Nine weeks ago, I underwent MISHA surgery, which stands for Medial Implantable Shock Absorber, designed to alleviate knee pain from osteoarthritis. The journey has been a rollercoaster, filled with challenges and revelations.
The Initial Struggles
The first few weeks after surgery were difficult. Sleeping was a major challenge. I couldn’t rest on the leg that had the implant without pain waking me multiple times a night. Those early days felt endless, and the pain was at its worst. Simple tasks, like walking, felt daunting, and I often wondered how I would push through.
However, in the past few days, there’s been a shift. Sleeping has become easier. The pain that once jolted me awake has subsided, allowing me to rest more comfortably. Walking is also becoming less of a chore. While I still feel discomfort after long days on my feet, it’s nothing compared to the agony of those first two weeks.
Progress in Physical Therapy
Physical therapy has been my saving grace. I’ve been working with Joseph at HSS in Uniondale, and he’s done an excellent job guiding my recovery. Every session builds me up, both physically and mentally. But it’s not PT alone. I’ve been diligent about doing the exercises and then some every day, no matter what.
I’ve recently progressed to squats and leg presses, which feel like milestones. Regaining strength in my legs is empowering—it feels like reclaiming a part of myself that I thought I had lost. These exercises represent more than physical progress; they symbolize hope that I’m moving toward a better, stronger me.
Pool and Bike Progress
I’ve been going to the pool almost three times a week and the other day I was able to finally swim a mile. As for the bike, I’ve been on the trainer about three days a week and starting to feel progress.
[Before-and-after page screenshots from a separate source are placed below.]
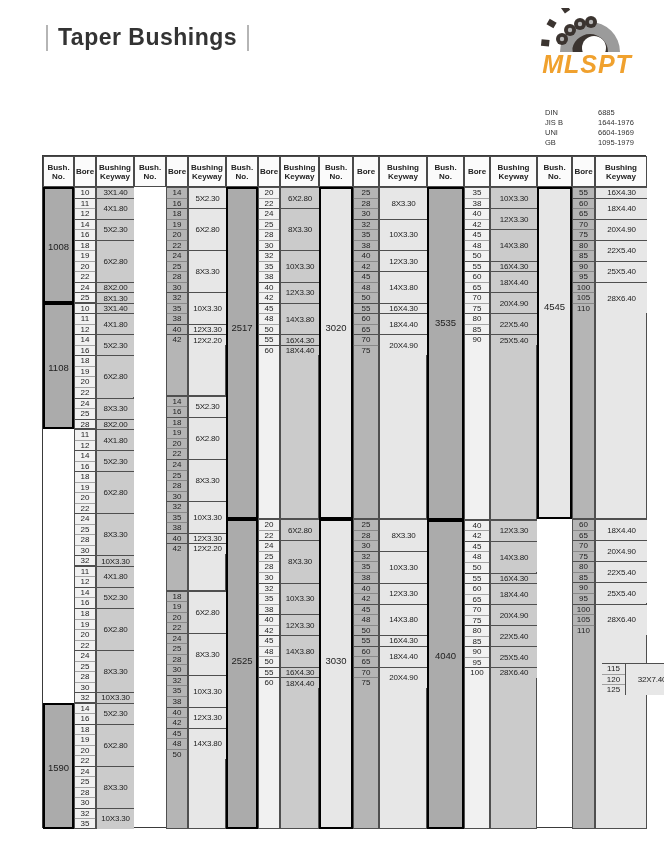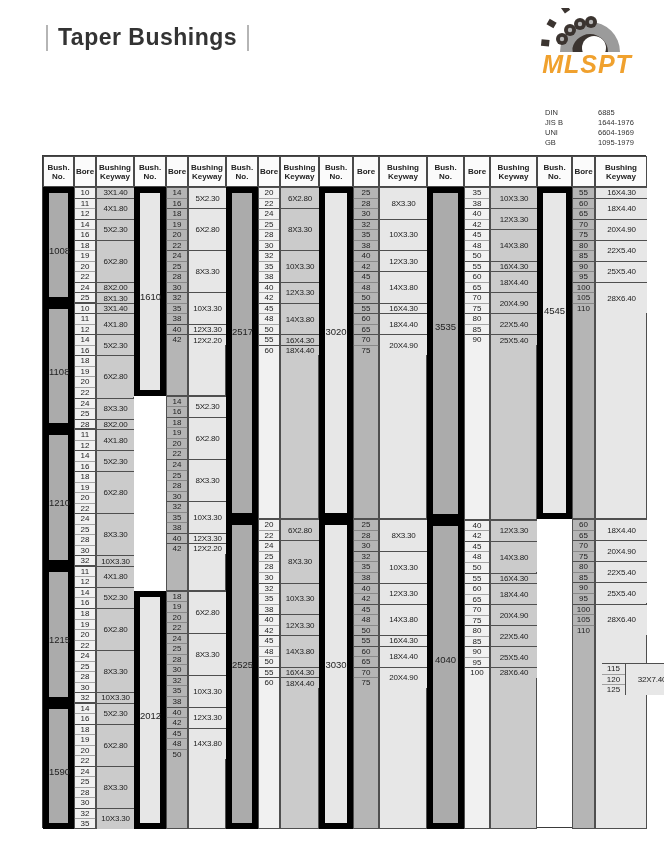--- a/index.html
+++ b/index.html
@@ -26,7 +26,7 @@
   .hcell{position:absolute;border:1px solid #4a4a4a;background:#fbfbfb;
          display:flex;flex-direction:column;align-items:center;justify-content:center;
          font-size:8px;font-weight:bold;line-height:9px;text-align:center;color:#222;}
-  .bush-cell{position:absolute;border:6px solid #000000;}
+  .bush-cell{position:absolute;border:2px solid #000000;}
   .bush-label{position:absolute;left:0;width:100%;text-align:center;font-size:9.5px;color:#222;}
   .col-bg{position:absolute;border-left:1px solid #4f4f4f;border-right:1px solid #4f4f4f;border-bottom:1px solid #4f4f4f;}
   .rowgroup{position:absolute;display:flex;border-top:1px solid #4f4f4f;}

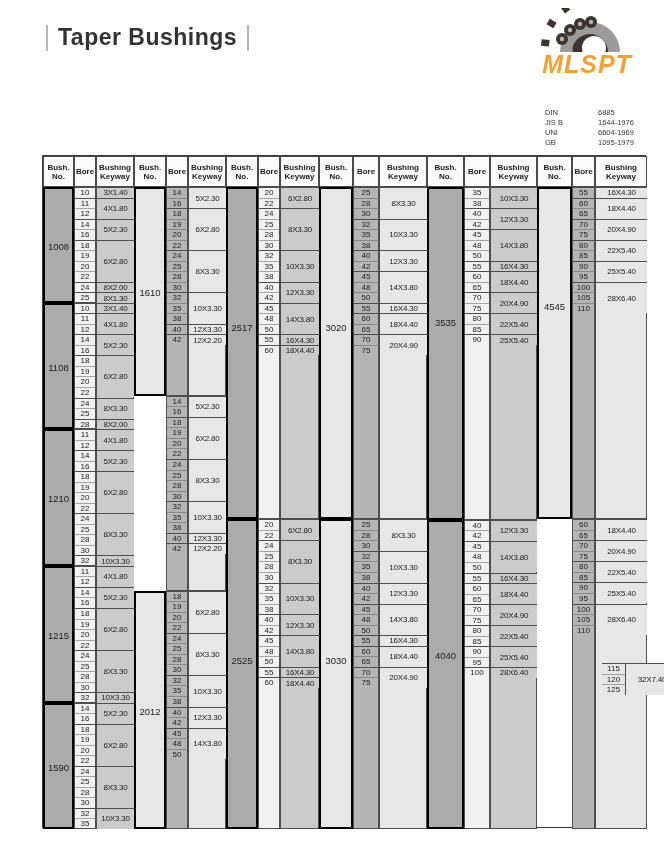--- a/index.html
+++ b/index.html
@@ -333,9 +333,6 @@
         <span>Bushing</span>
         <span>Keyway</span>
       </div>
-      <div class="bush-cell" style="left: 91px; top: 31px; width: 32px; height: 208.875px; background: rgb(231, 231, 231);">
-        <div class="bush-label" style="top: 98.4375px;">1610</div>
-      </div>
       <div class="col-bg" style="left: 123px; top: 31px; width: 22px; height: 208.875px; background: rgb(181, 181, 181);"></div>
       <div class="col-bg" style="left: 145px; top: 31px; width: 38px; height: 208.875px; background: rgb(231, 231, 231);"></div>
       <div class="rowgroup" style="left: 123px; top: 31px; width: 60px; height: 21.05px;">

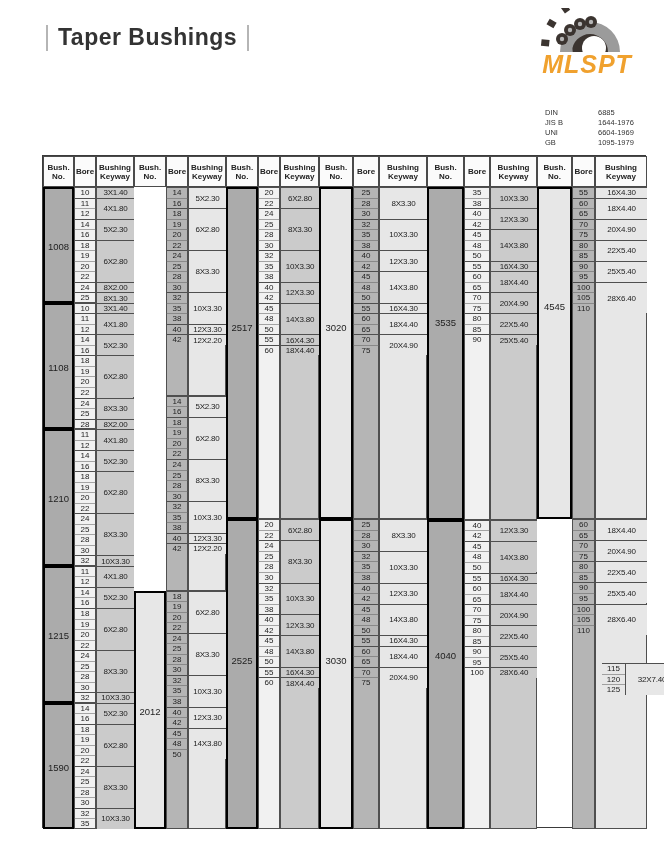--- a/index.html
+++ b/index.html
@@ -201,9 +201,6 @@
         </div>
         <div class="keyval" style="background: rgb(203, 203, 203);">8X2.00</div>
       </div>
-      <div class="bush-cell" style="left: 0px; top: 273.075px; width: 31px; height: 136.825px; background: rgb(171, 171, 171);">
-        <div class="bush-label" style="top: 62.4125px;">1210</div>
-      </div>
       <div class="col-bg" style="left: 31px; top: 273.075px; width: 22px; height: 136.825px; background: rgb(241, 241, 241);"></div>
       <div class="col-bg" style="left: 53px; top: 273.075px; width: 38px; height: 136.825px; background: rgb(203, 203, 203);"></div>
       <div class="rowgroup" style="left: 31px; top: 273.075px; width: 60px; height: 21.05px;">

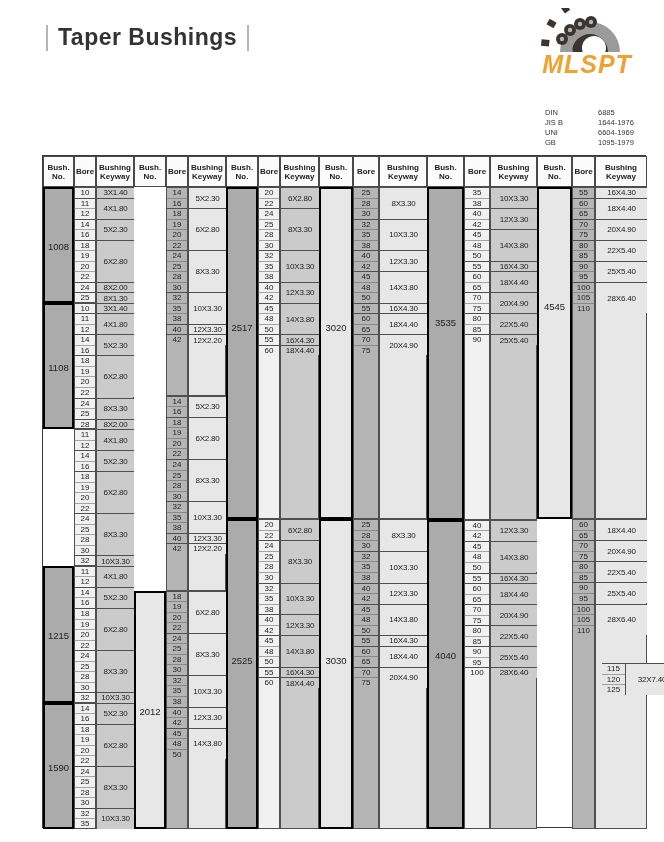--- a/index.html
+++ b/index.html
@@ -241,9 +241,6 @@
         </div>
         <div class="keyval" style="background: rgb(203, 203, 203);">10X3.30</div>
       </div>
-      <div class="bush-cell" style="left: 0px; top: 409.9px; width: 31px; height: 136.825px; background: rgb(171, 171, 171);">
-        <div class="bush-label" style="top: 62.4125px;">1215</div>
-      </div>
       <div class="col-bg" style="left: 31px; top: 409.9px; width: 22px; height: 136.825px; background: rgb(241, 241, 241);"></div>
       <div class="col-bg" style="left: 53px; top: 409.9px; width: 38px; height: 136.825px; background: rgb(203, 203, 203);"></div>
       <div class="rowgroup" style="left: 31px; top: 409.9px; width: 60px; height: 21.05px;">

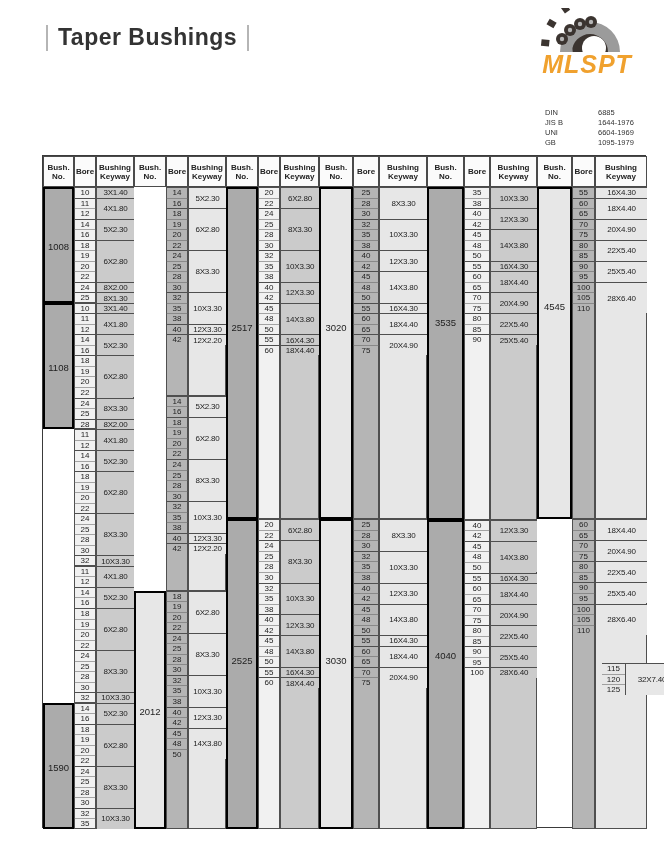--- a/index.html
+++ b/index.html
@@ -421,9 +421,6 @@
         </div>
         <div class="keyval" style="background: rgb(231, 231, 231);">12X2.20</div>
       </div>
-      <div class="bush-cell" style="left: 91px; top: 434.75px; width: 32px; height: 238.25px; background: rgb(231, 231, 231);">
-        <div class="bush-label" style="top: 113.2px;">2012</div>
-      </div>
       <div class="col-bg" style="left: 123px; top: 434.75px; width: 22px; height: 238.25px; background: rgb(181, 181, 181);"></div>
       <div class="col-bg" style="left: 145px; top: 434.75px; width: 38px; height: 238.25px; background: rgb(231, 231, 231);"></div>
       <div class="rowgroup" style="left: 123px; top: 434.75px; width: 60px; height: 42.1px;">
I’ve gotten up to 45 minutes and feeling strong.
A Shocking Discovery
Just as I began to feel like I was turning a corner, an unexpected and unsettling development emerged. At my six-week check-up, I learned that someone else in my surgeon’s practice had to have their MISHA device removed. This sparked further investigation, leading me to contact Moximed, the company behind the implant.
What I discovered left me reeling. Moximed revealed that after the clinical trials, more than 100 implants, including mine, had manufacturing defects. The newer devices were not made to the same specifications as the trial versions. According to the FDA’s findings, though the device was intact and operational at the time of removal, subsequent analysis showed it lacked the durability initially promised.
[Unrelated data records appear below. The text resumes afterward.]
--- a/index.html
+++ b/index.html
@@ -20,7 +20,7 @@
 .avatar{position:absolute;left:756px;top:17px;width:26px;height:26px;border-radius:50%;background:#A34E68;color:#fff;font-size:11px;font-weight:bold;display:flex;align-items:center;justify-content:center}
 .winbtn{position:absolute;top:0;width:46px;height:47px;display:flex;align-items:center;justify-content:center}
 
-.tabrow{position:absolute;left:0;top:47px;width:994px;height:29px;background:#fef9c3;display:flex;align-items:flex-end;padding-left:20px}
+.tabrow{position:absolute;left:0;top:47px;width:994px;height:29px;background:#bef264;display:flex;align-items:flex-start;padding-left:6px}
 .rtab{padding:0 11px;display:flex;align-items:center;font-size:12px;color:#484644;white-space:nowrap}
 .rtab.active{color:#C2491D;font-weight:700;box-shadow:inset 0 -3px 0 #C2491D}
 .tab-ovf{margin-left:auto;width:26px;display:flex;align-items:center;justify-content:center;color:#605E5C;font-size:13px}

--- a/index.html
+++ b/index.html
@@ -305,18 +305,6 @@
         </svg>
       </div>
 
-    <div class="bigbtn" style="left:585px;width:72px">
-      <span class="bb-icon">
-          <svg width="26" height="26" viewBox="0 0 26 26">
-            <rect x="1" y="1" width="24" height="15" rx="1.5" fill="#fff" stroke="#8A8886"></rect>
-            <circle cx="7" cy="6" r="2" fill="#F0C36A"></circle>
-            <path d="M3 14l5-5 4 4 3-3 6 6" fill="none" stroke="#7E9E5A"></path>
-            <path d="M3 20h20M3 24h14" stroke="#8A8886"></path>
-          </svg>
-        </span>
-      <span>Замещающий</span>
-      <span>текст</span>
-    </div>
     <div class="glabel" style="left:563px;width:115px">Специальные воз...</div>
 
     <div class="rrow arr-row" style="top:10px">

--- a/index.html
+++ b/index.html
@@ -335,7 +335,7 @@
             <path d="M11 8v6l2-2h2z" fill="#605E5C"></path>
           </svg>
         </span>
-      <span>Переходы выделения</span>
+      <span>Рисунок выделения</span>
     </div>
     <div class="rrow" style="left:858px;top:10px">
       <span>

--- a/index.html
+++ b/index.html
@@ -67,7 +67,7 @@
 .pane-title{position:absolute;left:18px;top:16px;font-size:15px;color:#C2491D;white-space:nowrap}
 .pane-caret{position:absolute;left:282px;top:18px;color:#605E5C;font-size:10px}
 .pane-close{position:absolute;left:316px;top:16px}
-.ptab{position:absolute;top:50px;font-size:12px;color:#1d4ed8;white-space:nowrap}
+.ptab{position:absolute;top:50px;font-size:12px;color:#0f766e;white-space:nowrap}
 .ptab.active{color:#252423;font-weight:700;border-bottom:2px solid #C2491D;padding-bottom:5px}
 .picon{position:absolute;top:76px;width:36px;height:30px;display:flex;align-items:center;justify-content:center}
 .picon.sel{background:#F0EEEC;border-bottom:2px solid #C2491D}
Hearing this threw me into a spiral of anxiety. If my device fails, it can’t be replaced. Instead, I’ll need a partial knee replacement. The thought of undergoing another surgery—and the limitations it might impose—has been overwhelming. While I initially envisioned 10 years with this implant, I now wonder if I’ll be fortunate to get even five.
Facing the Future
This uncertainty has forced me to reevaluate my goals. I had the MISHA implant specifically to return to running, something integral to my identity as an endurance athlete and triathlete. But now I have to ask myself hard questions. Should I limit my runs to shorter distances to prolong the life of the implant? How much can I push myself before I risk doing more harm than good?
These decisions weigh heavily on me. Running isn’t just a hobby—it’s a part of who I am. The thought of giving that up feels devastating.
Staying Positive
Despite everything, I’m trying to focus on the positives. I’m making real progress in therapy, building strength and confidence with every session. I’m grateful for the support of my surgeon and the team at HSS, who are helping me take each step forward.
While this experience has been filled with setbacks, I’m determined to cling to hope. I’m praying for the best and reminding myself that every challenge is an opportunity to learn and grow. Whether I get five years or more out of this implant, I’m resolved to make the most of it.
Recovery is a complicated process, both physically and mentally, and this is just one chapter in my story. For now, I’ll focus on what I can control—taking small steps, staying active, and keeping faith that the future will bring new possibilities.
If you’ve been through something similar or are navigating your own recovery, know that you’re not alone. There’s strength in sharing our journeys and uplifting one another along the way.